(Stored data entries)
================

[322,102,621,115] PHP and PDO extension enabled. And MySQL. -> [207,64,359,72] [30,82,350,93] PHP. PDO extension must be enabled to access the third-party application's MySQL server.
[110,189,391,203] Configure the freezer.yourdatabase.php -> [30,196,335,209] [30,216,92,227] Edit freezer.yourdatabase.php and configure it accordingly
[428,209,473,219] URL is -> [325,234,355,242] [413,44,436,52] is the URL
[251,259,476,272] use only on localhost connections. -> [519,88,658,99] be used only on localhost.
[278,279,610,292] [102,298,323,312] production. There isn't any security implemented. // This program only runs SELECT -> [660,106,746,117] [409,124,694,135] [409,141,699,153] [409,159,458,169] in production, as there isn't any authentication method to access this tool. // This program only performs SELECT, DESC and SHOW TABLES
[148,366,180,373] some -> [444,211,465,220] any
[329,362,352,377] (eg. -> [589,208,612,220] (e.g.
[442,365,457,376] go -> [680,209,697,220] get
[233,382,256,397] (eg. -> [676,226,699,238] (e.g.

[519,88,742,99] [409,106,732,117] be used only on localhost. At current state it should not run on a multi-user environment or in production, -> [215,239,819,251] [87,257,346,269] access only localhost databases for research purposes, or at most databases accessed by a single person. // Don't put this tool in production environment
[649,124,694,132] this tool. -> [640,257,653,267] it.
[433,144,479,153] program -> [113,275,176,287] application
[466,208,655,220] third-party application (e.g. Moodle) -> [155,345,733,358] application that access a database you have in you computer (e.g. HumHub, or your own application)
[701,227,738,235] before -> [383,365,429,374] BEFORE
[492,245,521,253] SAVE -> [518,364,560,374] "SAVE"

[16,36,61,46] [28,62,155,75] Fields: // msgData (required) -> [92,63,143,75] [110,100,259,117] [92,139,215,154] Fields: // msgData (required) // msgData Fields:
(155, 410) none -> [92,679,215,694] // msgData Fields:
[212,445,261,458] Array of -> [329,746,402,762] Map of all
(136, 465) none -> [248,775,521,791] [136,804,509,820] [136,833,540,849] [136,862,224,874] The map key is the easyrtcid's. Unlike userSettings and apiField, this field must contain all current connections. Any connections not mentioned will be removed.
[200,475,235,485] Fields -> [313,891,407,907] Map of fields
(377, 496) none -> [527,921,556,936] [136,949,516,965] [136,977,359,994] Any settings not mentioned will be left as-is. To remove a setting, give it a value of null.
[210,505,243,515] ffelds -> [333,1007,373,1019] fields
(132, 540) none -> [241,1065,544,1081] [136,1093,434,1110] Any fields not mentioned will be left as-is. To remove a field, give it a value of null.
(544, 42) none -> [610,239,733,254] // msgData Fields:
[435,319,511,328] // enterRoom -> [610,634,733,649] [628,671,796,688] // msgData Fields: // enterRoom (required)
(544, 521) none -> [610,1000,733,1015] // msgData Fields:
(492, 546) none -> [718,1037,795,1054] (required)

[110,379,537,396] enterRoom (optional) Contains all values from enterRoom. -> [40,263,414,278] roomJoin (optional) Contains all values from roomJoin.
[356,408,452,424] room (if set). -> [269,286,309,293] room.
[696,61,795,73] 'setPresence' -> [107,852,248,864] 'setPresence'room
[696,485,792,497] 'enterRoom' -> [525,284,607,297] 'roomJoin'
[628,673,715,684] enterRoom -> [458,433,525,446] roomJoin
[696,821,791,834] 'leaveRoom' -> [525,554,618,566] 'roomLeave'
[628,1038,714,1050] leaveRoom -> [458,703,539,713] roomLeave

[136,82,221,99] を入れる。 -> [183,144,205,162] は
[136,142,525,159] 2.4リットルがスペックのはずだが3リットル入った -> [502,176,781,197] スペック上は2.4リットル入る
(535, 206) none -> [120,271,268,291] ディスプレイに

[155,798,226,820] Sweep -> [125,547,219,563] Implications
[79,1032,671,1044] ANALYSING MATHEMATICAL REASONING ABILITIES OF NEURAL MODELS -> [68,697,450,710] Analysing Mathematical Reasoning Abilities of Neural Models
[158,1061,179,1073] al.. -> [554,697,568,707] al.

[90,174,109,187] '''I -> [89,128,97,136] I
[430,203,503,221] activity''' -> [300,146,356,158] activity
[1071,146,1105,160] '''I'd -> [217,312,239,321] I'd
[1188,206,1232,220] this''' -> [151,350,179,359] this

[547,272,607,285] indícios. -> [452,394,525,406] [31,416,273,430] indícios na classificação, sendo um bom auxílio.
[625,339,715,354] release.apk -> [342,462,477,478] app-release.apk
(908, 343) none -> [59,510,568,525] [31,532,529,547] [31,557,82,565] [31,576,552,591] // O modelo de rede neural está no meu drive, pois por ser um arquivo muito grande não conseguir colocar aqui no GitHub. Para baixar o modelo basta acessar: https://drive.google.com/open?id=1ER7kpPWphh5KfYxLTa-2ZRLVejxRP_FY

================

WORK TO BE COMPLETED
Every entry above must be returned word for word.

THE COMPLETED TASK
[322,102,621,115] PHP and PDO extension enabled. And MySQL. -> [207,64,359,72] [30,82,350,93] PHP. PDO extension must be enabled to access the third-party application's MySQL server.
[110,189,391,203] Configure the freezer.yourdatabase.php -> [30,196,335,209] [30,216,92,227] Edit freezer.yourdatabase.php and configure it accordingly
[428,209,473,219] URL is -> [325,234,355,242] [413,44,436,52] is the URL
[251,259,476,272] use only on localhost connections. -> [519,88,658,99] be used only on localhost.
[278,279,610,292] [102,298,323,312] production. There isn't any security implemented. // This program only runs SELECT -> [660,106,746,117] [409,124,694,135] [409,141,699,153] [409,159,458,169] in production, as there isn't any authentication method to access this tool. // This program only performs SELECT, DESC and SHOW TABLES
[148,366,180,373] some -> [444,211,465,220] any
[329,362,352,377] (eg. -> [589,208,612,220] (e.g.
[442,365,457,376] go -> [680,209,697,220] get
[233,382,256,397] (eg. -> [676,226,699,238] (e.g.

[519,88,742,99] [409,106,732,117] be used only on localhost. At current state it should not run on a multi-user environment or in production, -> [215,239,819,251] [87,257,346,269] access only localhost databases for research purposes, or at most databases accessed by a single person. // Don't put this tool in production environment
[649,124,694,132] this tool. -> [640,257,653,267] it.
[433,144,479,153] program -> [113,275,176,287] application
[466,208,655,220] third-party application (e.g. Moodle) -> [155,345,733,358] application that access a database you have in you computer (e.g. HumHub, or your own application)
[701,227,738,235] before -> [383,365,429,374] BEFORE
[492,245,521,253] SAVE -> [518,364,560,374] "SAVE"

[16,36,61,46] [28,62,155,75] Fields: // msgData (required) -> [92,63,143,75] [110,100,259,117] [92,139,215,154] Fields: // msgData (required) // msgData Fields:
(155, 410) none -> [92,679,215,694] // msgData Fields:
[212,445,261,458] Array of -> [329,746,402,762] Map of all
(136, 465) none -> [248,775,521,791] [136,804,509,820] [136,833,540,849] [136,862,224,874] The map key is the easyrtcid's. Unlike userSettings and apiField, this field must contain all current connections. Any connections not mentioned will be removed.
[200,475,235,485] Fields -> [313,891,407,907] Map of fields
(377, 496) none -> [527,921,556,936] [136,949,516,965] [136,977,359,994] Any settings not mentioned will be left as-is. To remove a setting, give it a value of null.
[210,505,243,515] ffelds -> [333,1007,373,1019] fields
(132, 540) none -> [241,1065,544,1081] [136,1093,434,1110] Any fields not mentioned will be left as-is. To remove a field, give it a value of null.
(544, 42) none -> [610,239,733,254] // msgData Fields:
[435,319,511,328] // enterRoom -> [610,634,733,649] [628,671,796,688] // msgData Fields: // enterRoom (required)
(544, 521) none -> [610,1000,733,1015] // msgData Fields:
(492, 546) none -> [718,1037,795,1054] (required)

[110,379,537,396] enterRoom (optional) Contains all values from enterRoom. -> [40,263,414,278] roomJoin (optional) Contains all values from roomJoin.
[356,408,452,424] room (if set). -> [269,286,309,293] room.
[696,61,795,73] 'setPresence' -> [107,852,248,864] 'setPresence'room
[696,485,792,497] 'enterRoom' -> [525,284,607,297] 'roomJoin'
[628,673,715,684] enterRoom -> [458,433,525,446] roomJoin
[696,821,791,834] 'leaveRoom' -> [525,554,618,566] 'roomLeave'
[628,1038,714,1050] leaveRoom -> [458,703,539,713] roomLeave

[136,82,221,99] を入れる。 -> [183,144,205,162] は
[136,142,525,159] 2.4リットルがスペックのはずだが3リットル入った -> [502,176,781,197] スペック上は2.4リットル入る
(535, 206) none -> [120,271,268,291] ディスプレイに

[155,798,226,820] Sweep -> [125,547,219,563] Implications
[79,1032,671,1044] ANALYSING MATHEMATICAL REASONING ABILITIES OF NEURAL MODELS -> [68,697,450,710] Analysing Mathematical Reasoning Abilities of Neural Models
[158,1061,179,1073] al.. -> [554,697,568,707] al.

[90,174,109,187] '''I -> [89,128,97,136] I
[430,203,503,221] activity''' -> [300,146,356,158] activity
[1071,146,1105,160] '''I'd -> [217,312,239,321] I'd
[1188,206,1232,220] this''' -> [151,350,179,359] this

[547,272,607,285] indícios. -> [452,394,525,406] [31,416,273,430] indícios na classificação, sendo um bom auxílio.
[625,339,715,354] release.apk -> [342,462,477,478] app-release.apk
(908, 343) none -> [59,510,568,525] [31,532,529,547] [31,557,82,565] [31,576,552,591] // O modelo de rede neural está no meu drive, pois por ser um arquivo muito grande não conseguir colocar aqui no GitHub. Para baixar o modelo basta acessar: https://drive.google.com/open?id=1ER7kpPWphh5KfYxLTa-2ZRLVejxRP_FY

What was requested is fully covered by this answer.